*Your task*: What is needed is every line of the data that includes the word "none". Please copy each one.

(Edit difference data)
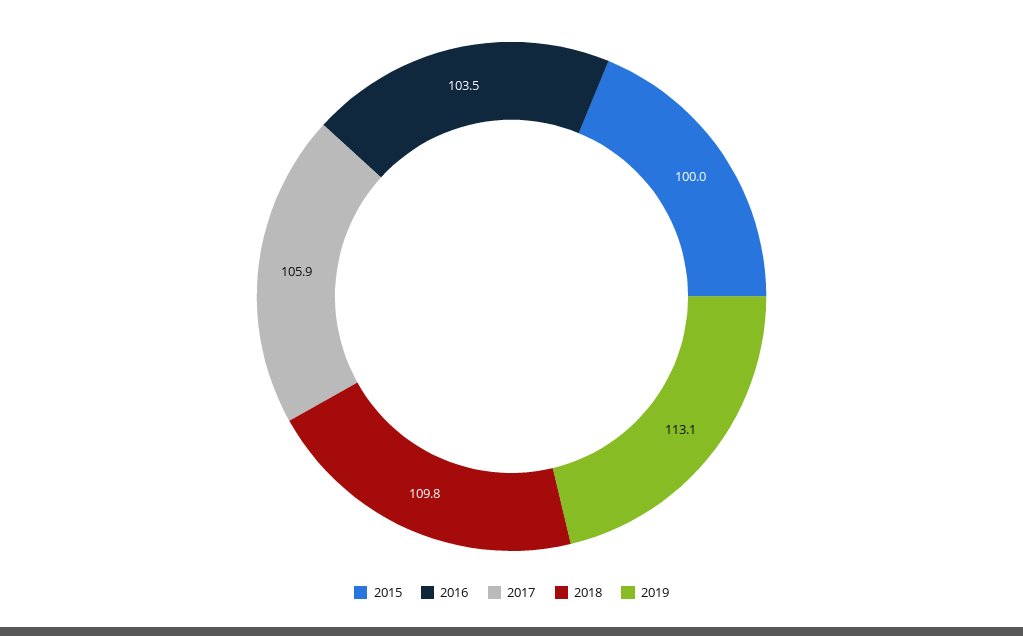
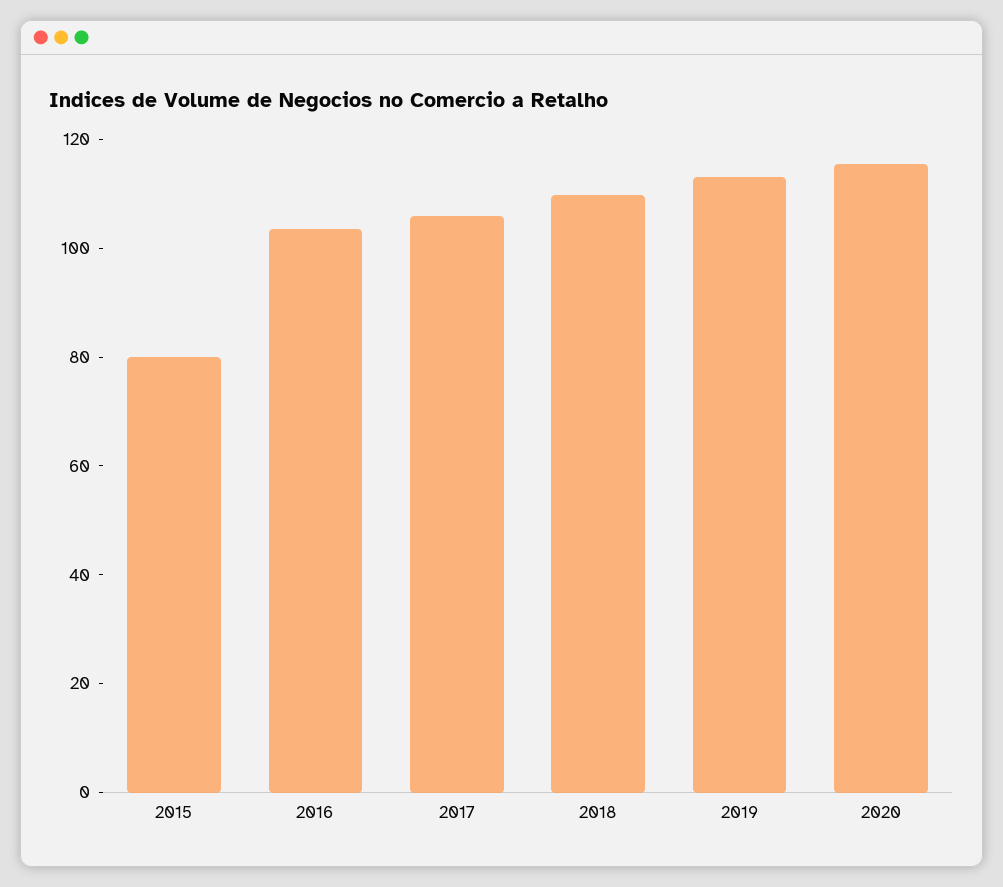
2015: 100 -> 80
2020: none -> 115

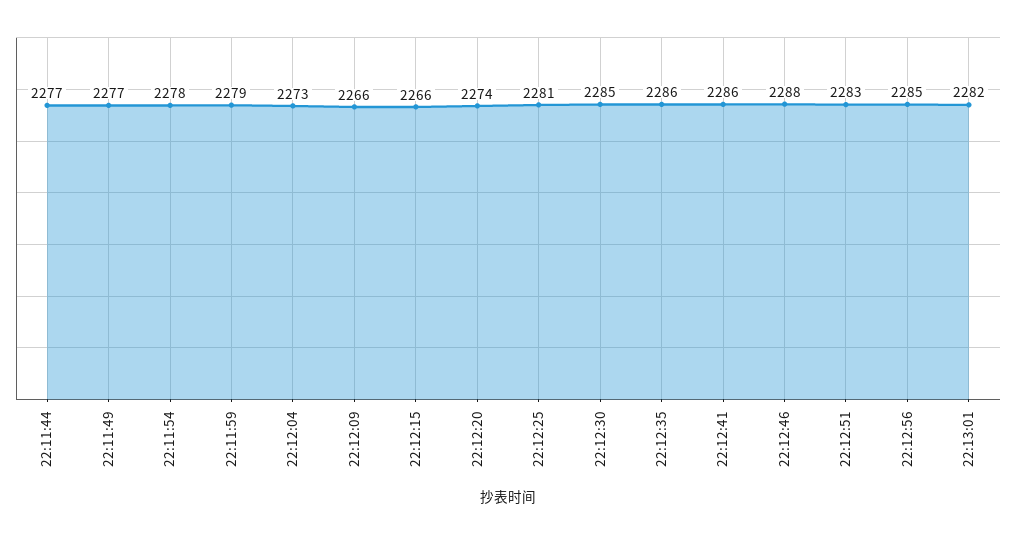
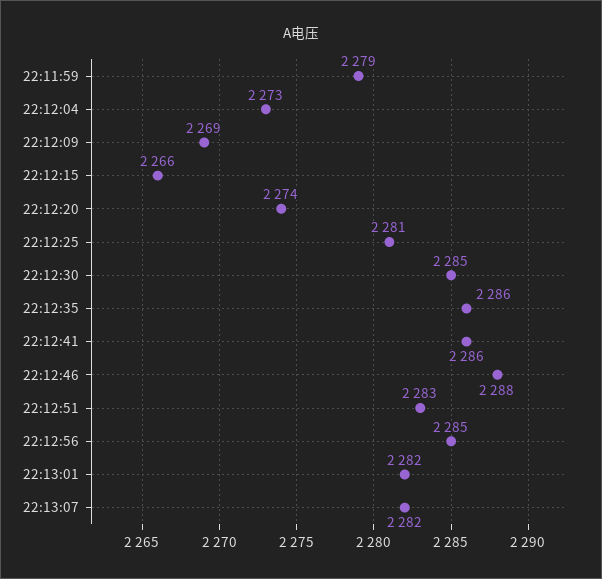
22:11:44: 2277 -> none
22:11:49: 2277 -> none
22:11:54: 2278 -> none
22:12:09: 2266 -> 2269
22:13:07: none -> 2282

*Answer area*:
2020: none -> 115
22:11:44: 2277 -> none
22:11:49: 2277 -> none
22:11:54: 2278 -> none
22:13:07: none -> 2282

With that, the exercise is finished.